In a way, we are all tenants of God’s vineyard. Let us ask ourselves, “How are we doing?” Are we producing fruit our Landowner wants? Do we live producing the fruits of faith? Do we live lives of repentance confessing sin and trusting in Jesus for forgiveness? Do we live with a mindset focused on serving God with our lives in everything we do? Are our words and thoughts and actions a pleasing offering to God, fruits that He enjoys? Or, are we living like these tenants using all of God’s things and failing to respond to His generosity?
God could have given up on you and me long ago and left us to our eternal fate of death in hell. But He didn’t. God could have left the religious leaders up to their eternal fate too, but He didn’t. In fact, with this very parable Jesus is reaching out to them with a strong warning. Why? Because He’s incredibly patient, not wanting anyone to perish but all to come to repentance and faith. In fact, what did Jesus do? In patience and love He willingly suffered and was put to death at their own hands on a cross. Why? To demonstrate the immensity of God’s patience and grace. There on the cross Jesus paid for the sins of the Israelites, the sins of the religious leaders, the sins of you and me, the sins of the world in full. To pay for every time you and have taken God’s gifts for granted and failed to give Him the fruit of a life that pleases Him. What grace! What mercy! What patience!

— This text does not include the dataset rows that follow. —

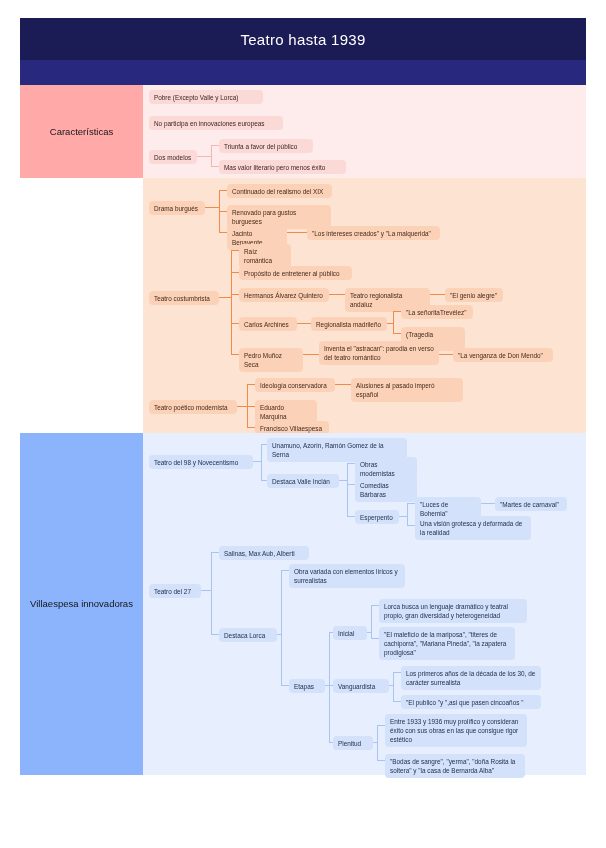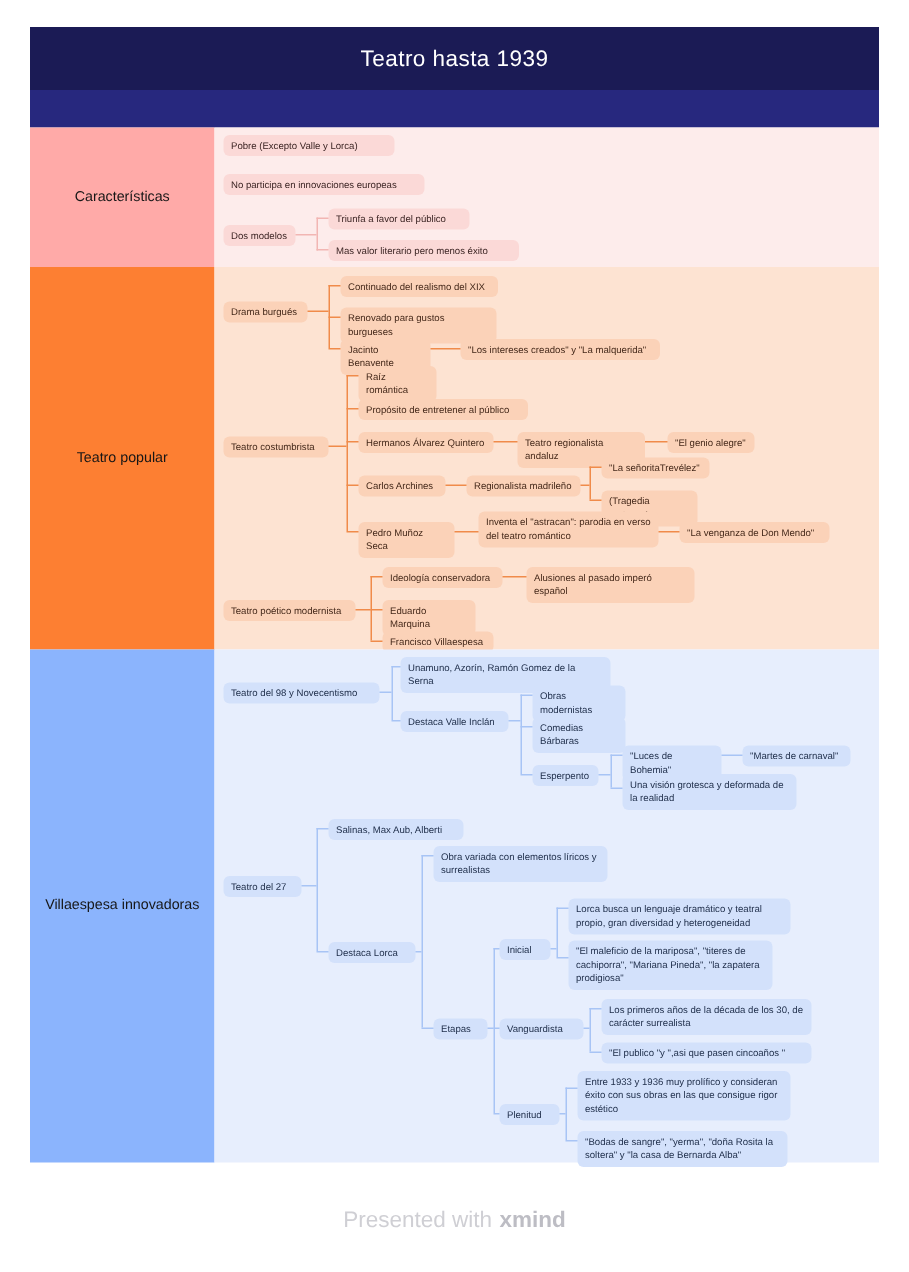--- a/index.html
+++ b/index.html
@@ -81,9 +81,6 @@
   </div>
 
   <div class="band band-pop">
-    <div class="side">
-      <span>Teatro popular</span>
-    </div>
     <div class="body">
 
       <div class="node n-pop" style="left:6px;top:23px;width:56px;">Drama burgués</div>

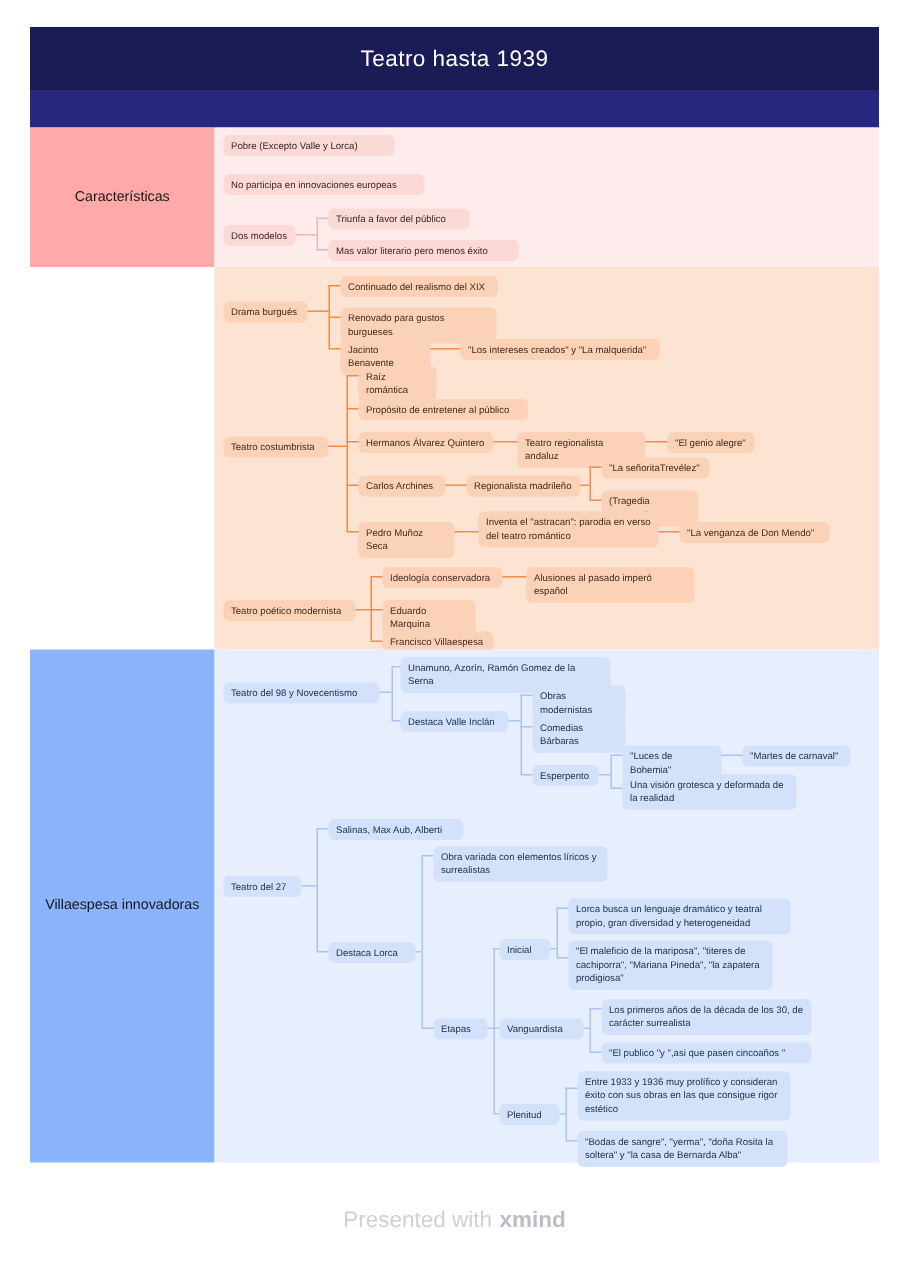--- a/index.html
+++ b/index.html
@@ -216,10 +216,6 @@
     </div>
   </div>
 
-  <div class="footer">
-    <span class="f1">Presented with</span>
-    <span class="f2">xmind</span>
-  </div>
 
 </div>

So in response, live as God’s redeemed and forgiven tenant. Live in response to God’s grace and patience as a tenant of God’s grace as you drive your car and sit behind a red light, live in response to God’s grace and patience as you deal with your children, with your family, with your coworkers. Live in response to God’s grace and patience as His tenant as you deal with all the frustrating, unnerving, exasperating disappointments of life, realizing that you have a God who has and continues to deal with you with incredible, mind-boggling patience and grace. Amen.